By IANS,
Sydney : Researchers have found a way to speed up desalination five times, with the help of nanotubes made of boron and nitrogen. Desalination and demineralisation can help overcome the acute water crisis that affects a fourth of the global population.
Nanotech-based water purification devices, developed by Australian National University researchers Tamsyn Hilder, Dan Gordon and Shin-Ho Chung, from its Research School of Biology, can drastically cut down desalination costs while making it more effective.
“Boron nitride nanotubes can be thought of as a hollow cylindrical tube made up of boron and nitrogen atoms,” said Hilder. “These nanotubes are incredibly small… 10,000 times thinner than a single human hair.”

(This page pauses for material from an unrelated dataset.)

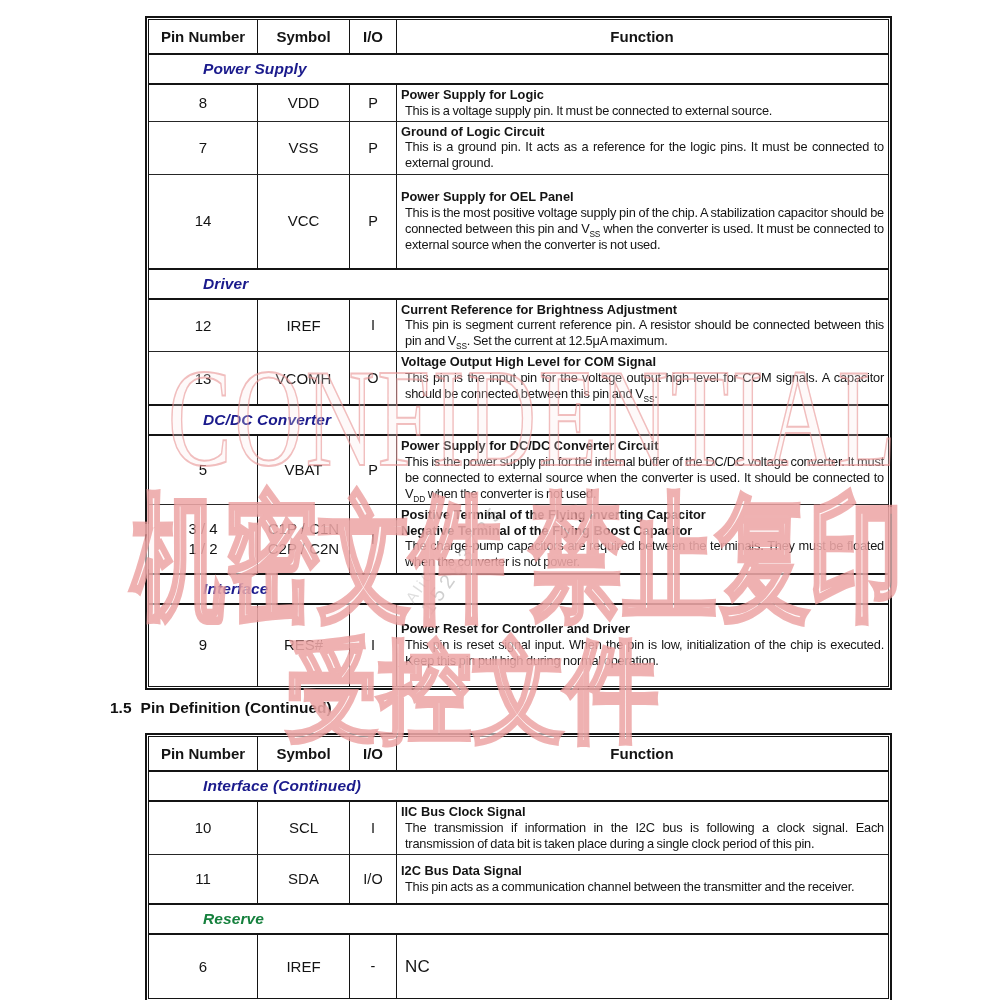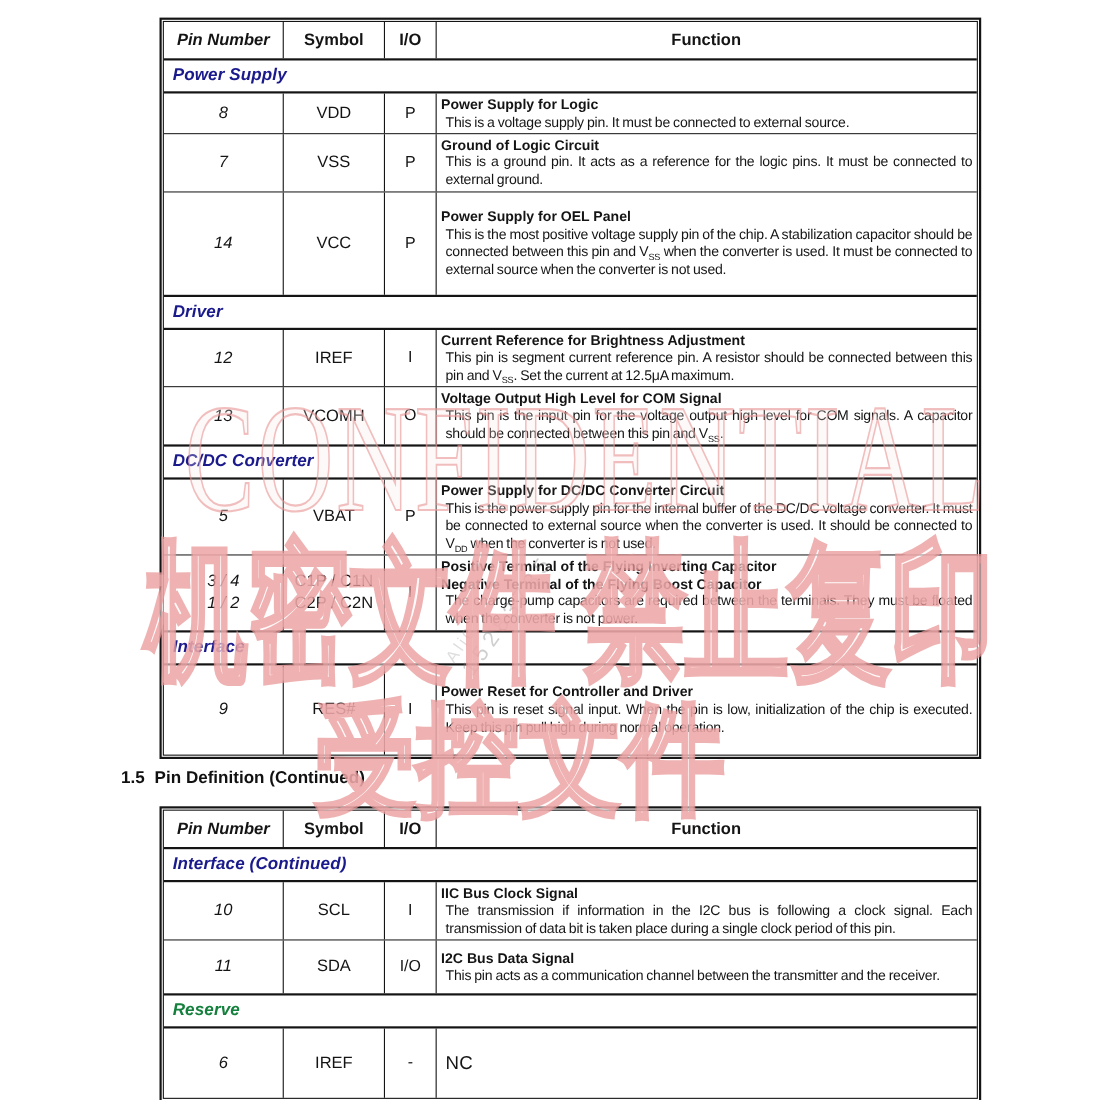"Pin Number" .c0 { font-style: italic -> none }
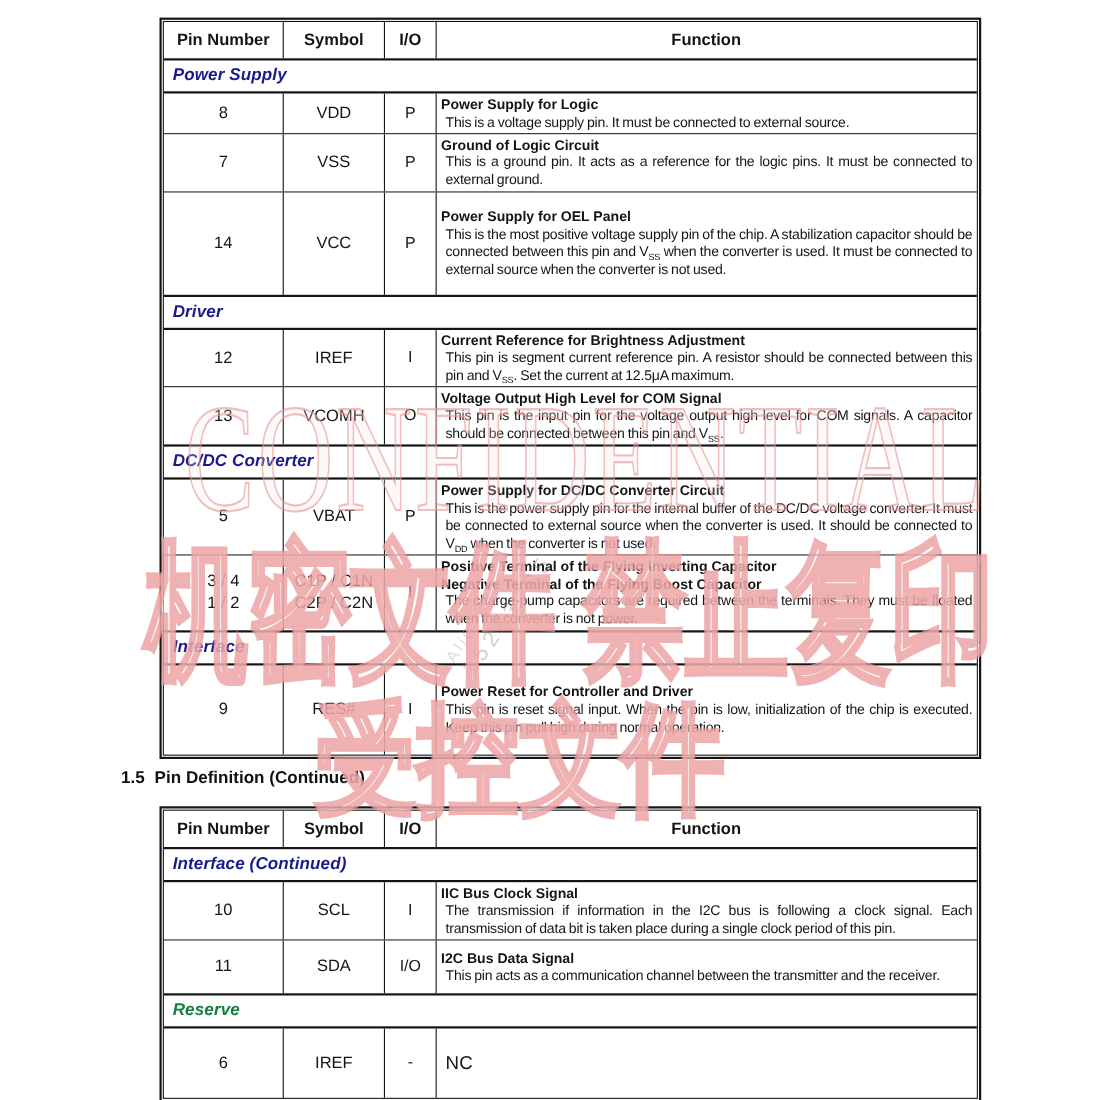"Power Supply" .sec-cell { margin-left: none -> 46px }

“Current desalination methods force seawater through a filter using energies four times larger than necessary. Throughout the desalination process salt must be removed from one side of the filter to avoid the need to apply even larger energies,” Hilder said.
“Using boron nitride nanotubes, and the same operating pressure as current desalination methods, we can achieve 100 percent salt rejection for concentrations twice that of seawater with water flowing four times faster, which means a much faster and more efficient desalination process.”
Hilder, Gordon and Chung use computational tools to simulate the water and salt moving through the nanotube, said an ANU release.
They found that the boron nitride nanotubes not only eliminate salt but also allow water to flow through extraordinarily fast, comparable to biological water channels naturally found in the body.
Their results have been published in the journal Small.